━━━ Listed entries

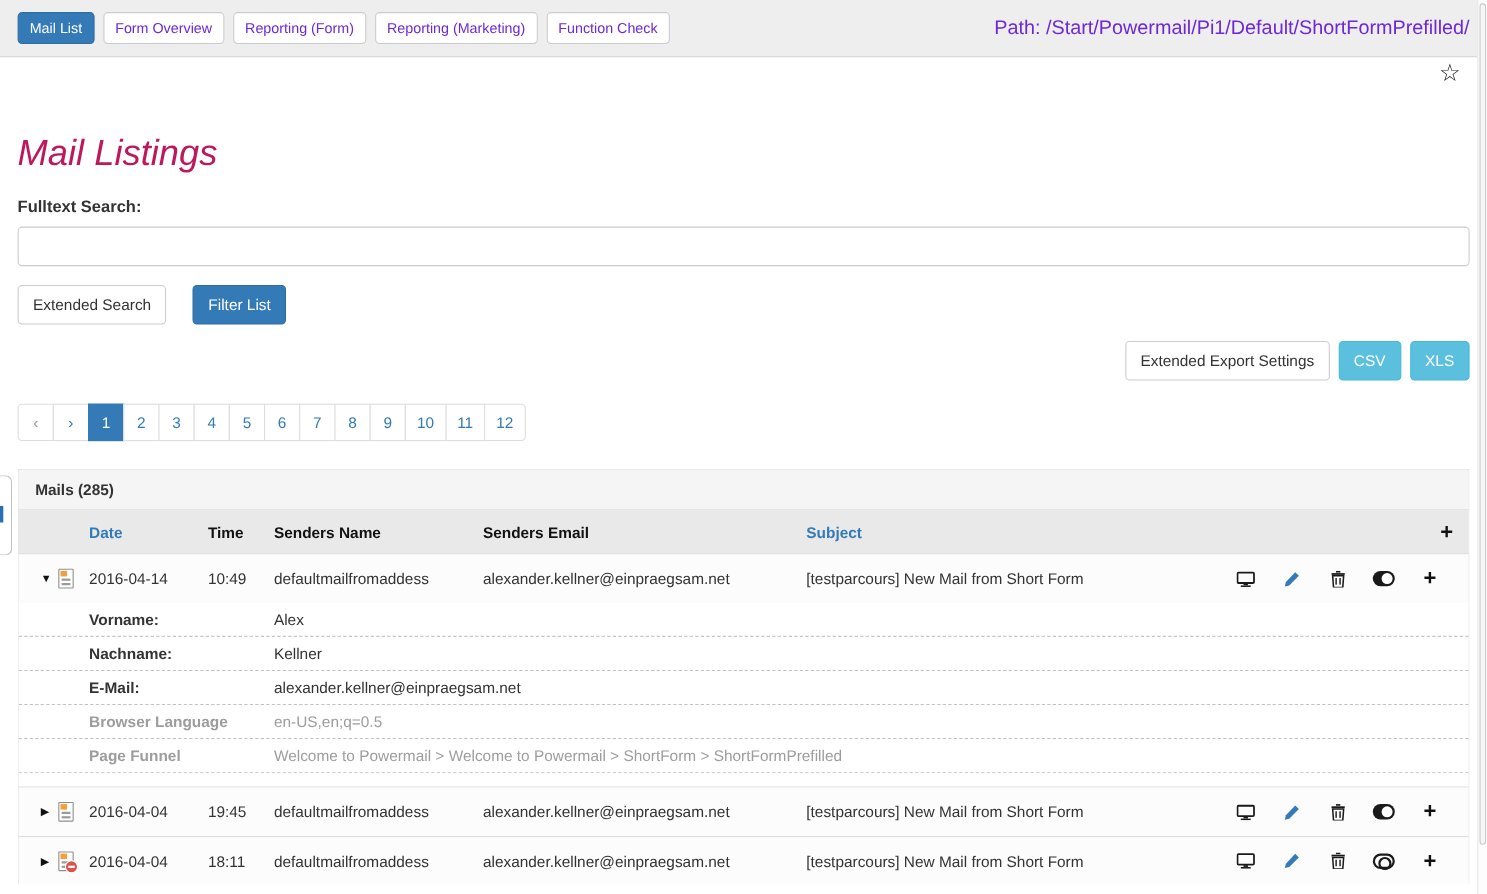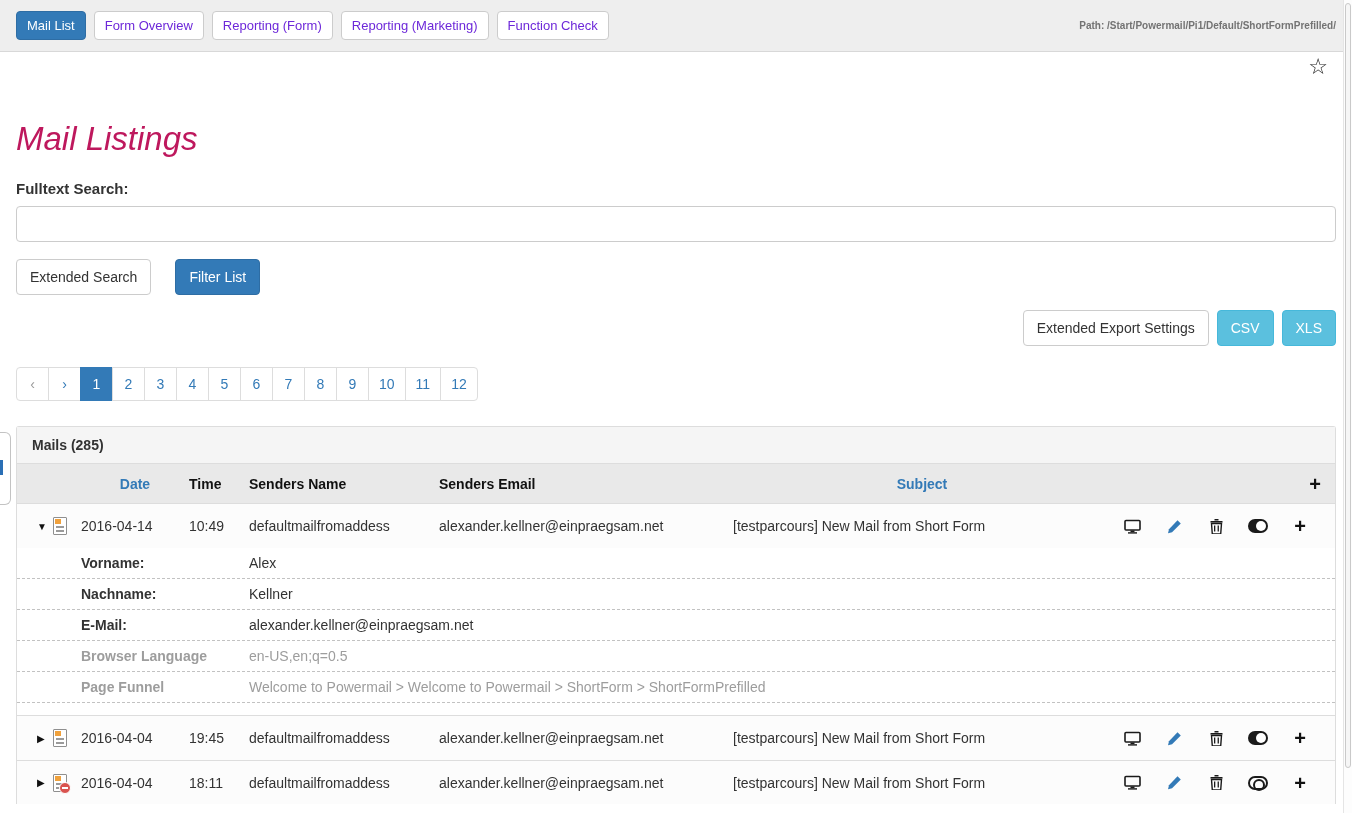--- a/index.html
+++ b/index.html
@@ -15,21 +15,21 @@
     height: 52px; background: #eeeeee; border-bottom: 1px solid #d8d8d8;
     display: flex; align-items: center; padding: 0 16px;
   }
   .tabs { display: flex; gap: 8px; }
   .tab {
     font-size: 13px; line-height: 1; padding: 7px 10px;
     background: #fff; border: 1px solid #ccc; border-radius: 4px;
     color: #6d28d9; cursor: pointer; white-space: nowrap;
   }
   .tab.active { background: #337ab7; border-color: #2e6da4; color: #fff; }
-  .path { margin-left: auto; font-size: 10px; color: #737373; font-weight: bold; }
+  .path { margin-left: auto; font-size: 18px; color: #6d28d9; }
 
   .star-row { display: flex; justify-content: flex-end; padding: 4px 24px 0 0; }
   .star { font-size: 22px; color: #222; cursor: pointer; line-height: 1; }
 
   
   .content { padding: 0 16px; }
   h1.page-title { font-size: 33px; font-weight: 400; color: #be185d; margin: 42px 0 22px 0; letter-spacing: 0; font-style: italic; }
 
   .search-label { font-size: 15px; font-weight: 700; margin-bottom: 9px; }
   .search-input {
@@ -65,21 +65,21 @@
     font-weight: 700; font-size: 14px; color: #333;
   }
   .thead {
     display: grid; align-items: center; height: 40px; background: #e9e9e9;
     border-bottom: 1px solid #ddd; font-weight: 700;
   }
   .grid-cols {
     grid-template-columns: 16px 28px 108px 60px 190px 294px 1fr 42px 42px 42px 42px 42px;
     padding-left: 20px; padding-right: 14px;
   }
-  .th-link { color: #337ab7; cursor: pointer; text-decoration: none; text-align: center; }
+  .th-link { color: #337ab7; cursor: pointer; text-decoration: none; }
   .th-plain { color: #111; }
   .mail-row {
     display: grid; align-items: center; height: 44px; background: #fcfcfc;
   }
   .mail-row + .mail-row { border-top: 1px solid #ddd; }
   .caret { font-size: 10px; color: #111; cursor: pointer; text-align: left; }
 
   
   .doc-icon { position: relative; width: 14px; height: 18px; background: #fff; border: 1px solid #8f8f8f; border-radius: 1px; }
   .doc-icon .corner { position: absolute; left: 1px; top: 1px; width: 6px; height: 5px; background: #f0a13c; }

━━━━━━

→ **About this exercise**
Your answer must restate the entries word for word and contain no pictures.

→ **Exercise answer**
--- a/index.html
+++ b/index.html
@@ -15,21 +15,21 @@
     height: 52px; background: #eeeeee; border-bottom: 1px solid #d8d8d8;
     display: flex; align-items: center; padding: 0 16px;
   }
   .tabs { display: flex; gap: 8px; }
   .tab {
     font-size: 13px; line-height: 1; padding: 7px 10px;
     background: #fff; border: 1px solid #ccc; border-radius: 4px;
     color: #6d28d9; cursor: pointer; white-space: nowrap;
   }
   .tab.active { background: #337ab7; border-color: #2e6da4; color: #fff; }
-  .path { margin-left: auto; font-size: 10px; color: #737373; font-weight: bold; }
+  .path { margin-left: auto; font-size: 18px; color: #6d28d9; }
 
   .star-row { display: flex; justify-content: flex-end; padding: 4px 24px 0 0; }
   .star { font-size: 22px; color: #222; cursor: pointer; line-height: 1; }
 
   
   .content { padding: 0 16px; }
   h1.page-title { font-size: 33px; font-weight: 400; color: #be185d; margin: 42px 0 22px 0; letter-spacing: 0; font-style: italic; }
 
   .search-label { font-size: 15px; font-weight: 700; margin-bottom: 9px; }
   .search-input {
@@ -65,21 +65,21 @@
     font-weight: 700; font-size: 14px; color: #333;
   }
   .thead {
     display: grid; align-items: center; height: 40px; background: #e9e9e9;
     border-bottom: 1px solid #ddd; font-weight: 700;
   }
   .grid-cols {
     grid-template-columns: 16px 28px 108px 60px 190px 294px 1fr 42px 42px 42px 42px 42px;
     padding-left: 20px; padding-right: 14px;
   }
-  .th-link { color: #337ab7; cursor: pointer; text-decoration: none; text-align: center; }
+  .th-link { color: #337ab7; cursor: pointer; text-decoration: none; }
   .th-plain { color: #111; }
   .mail-row {
     display: grid; align-items: center; height: 44px; background: #fcfcfc;
   }
   .mail-row + .mail-row { border-top: 1px solid #ddd; }
   .caret { font-size: 10px; color: #111; cursor: pointer; text-align: left; }
 
   
   .doc-icon { position: relative; width: 14px; height: 18px; background: #fff; border: 1px solid #8f8f8f; border-radius: 1px; }
   .doc-icon .corner { position: absolute; left: 1px; top: 1px; width: 6px; height: 5px; background: #f0a13c; }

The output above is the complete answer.